There isn't a lot of hydrogen gas produced in battery charging unless the batteries are overcharged either by rate (current) or potential (voltage). This question of the fan and it's classification is answered in 2008 NEC Article 480.9(A). There will be relatively little volume of hydrogen gas left in the batteries once the charging circuit is off. If you think clearly about the situation, the concentration of hydrogen gas (or any other gas) will be lower at the exhaust fan than at the source (unless, potentially, the fan is started after battery charging has occurred for a long period). If you feel that the exhaust fan is in a classified location then it is likely that the remaining area (or at least some of the remaining areas) of the room will need to be classified also. This NEC article does not answer the question of what happens in the room if the exhaust fan should fail.
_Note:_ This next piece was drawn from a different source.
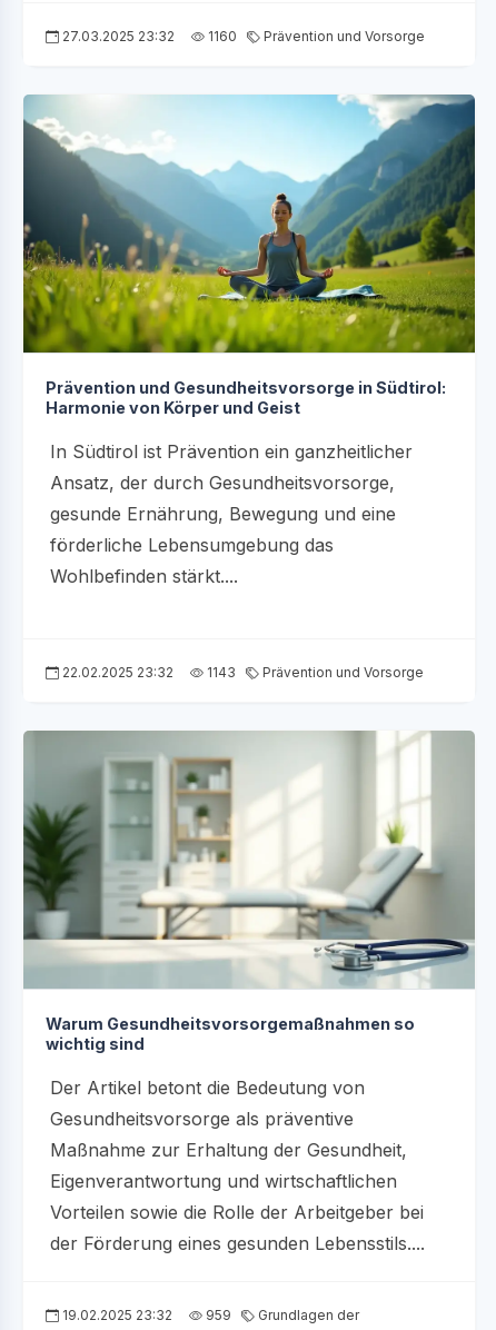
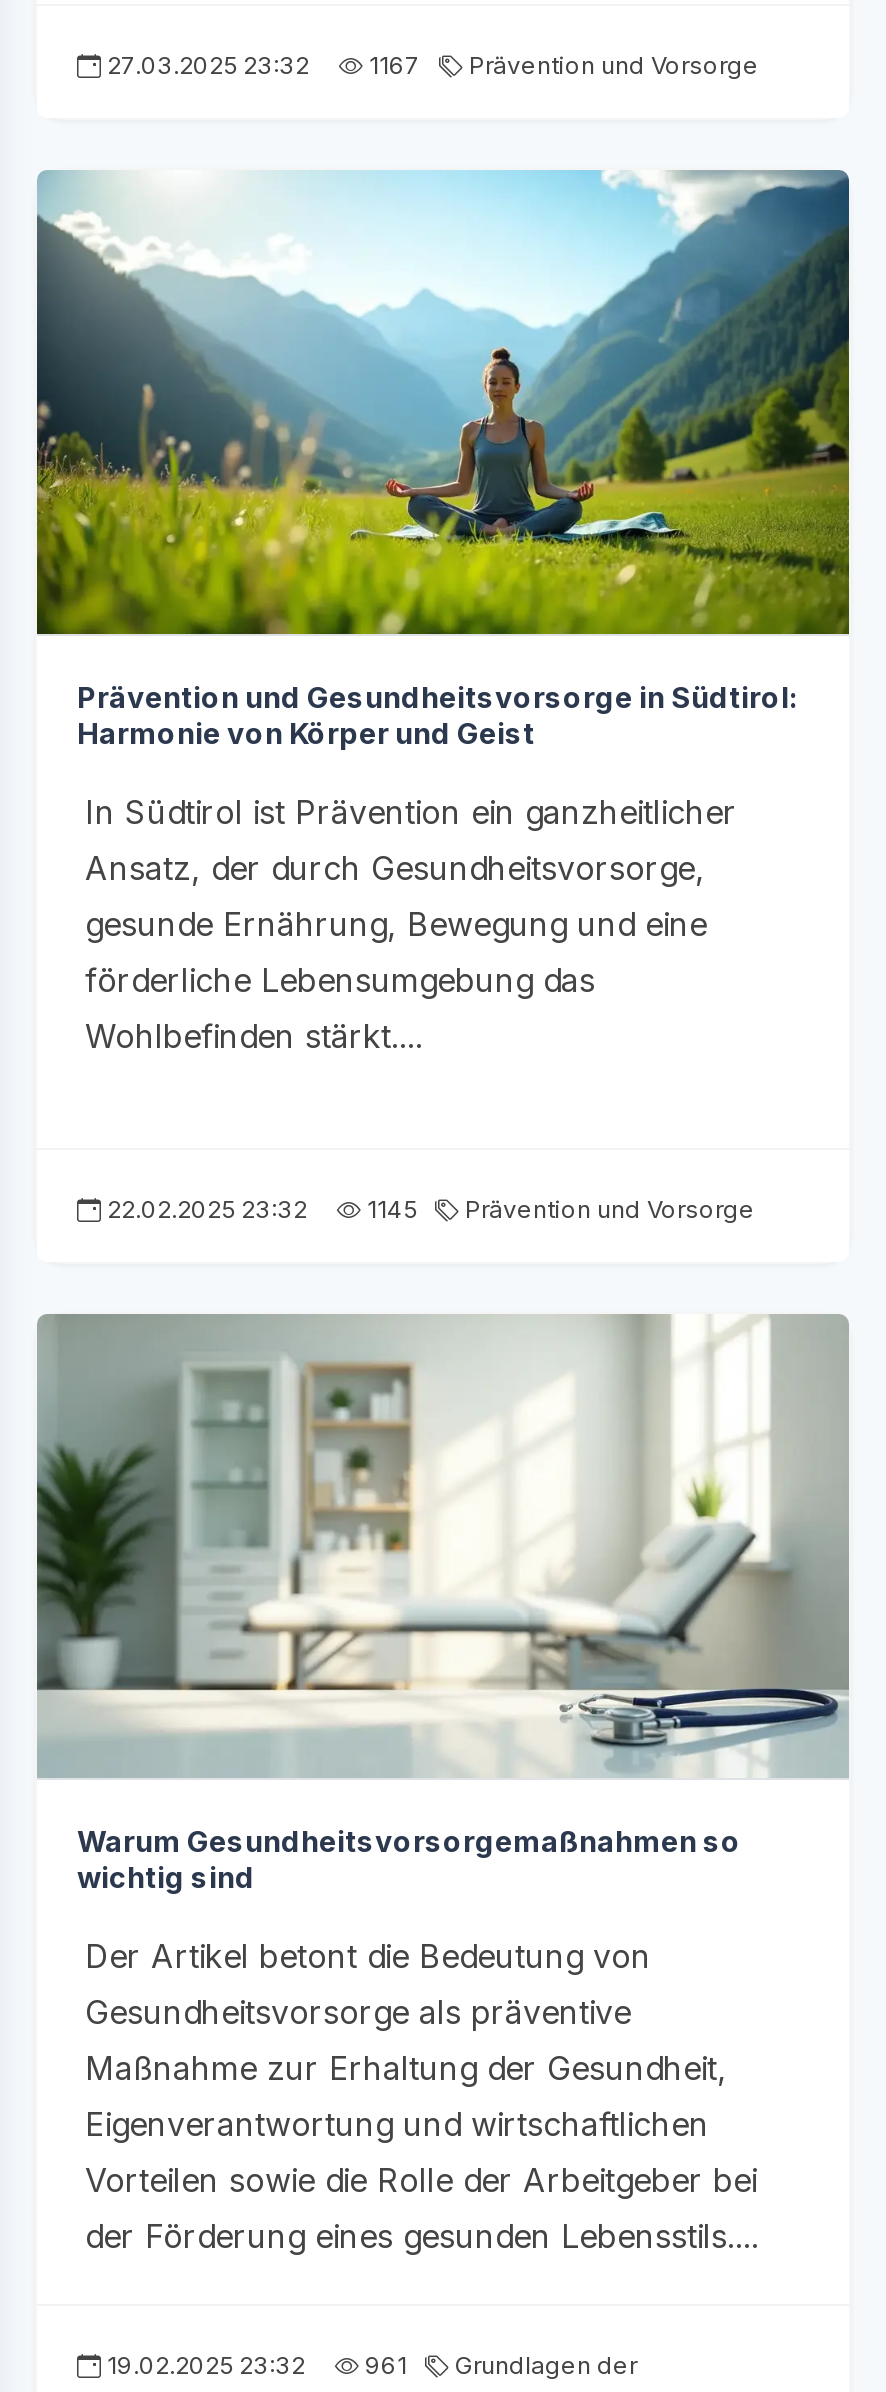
[59,28,425,45] 27.03.2025 23:32 1160 Prävention und Vorsorge -> [101,51,759,81] 27.03.2025 23:32 1167 Prävention und Vorsorge
[59,664,424,681] 22.02.2025 23:32 1143 Prävention und Vorsorge -> [101,1194,755,1224] 22.02.2025 23:32 1145 Prävention und Vorsorge
[59,1307,359,1323] 19.02.2025 23:32 959 Grundlagen der -> [101,2350,637,2380] 19.02.2025 23:32 961 Grundlagen der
If I feel that there is NOT sufficient natural ventilation in the room to prevent a buildup of explosive gasses then I design a circuit to set an alarm contact and disable the charging circuit in case of fan failure. Disabling the charging circuit stops the potential for forming hydrogen gas. Depending on the location sometimes I design a circuit to start the fan only when battery charging occurs (i.e. forklift battery charging) but for dedicated battery storage rooms (such as for emergency station power) then the ventilation should be continuous and I “lock” the circuit breaker in the panelboard in the “on” position.

I will not go into the details of calculating the formation rate of hydrogen or the rate of natural ventilation although both are reasonably well documented.

See the commentary of the 2008 NFPA NEC Handbook on this issue.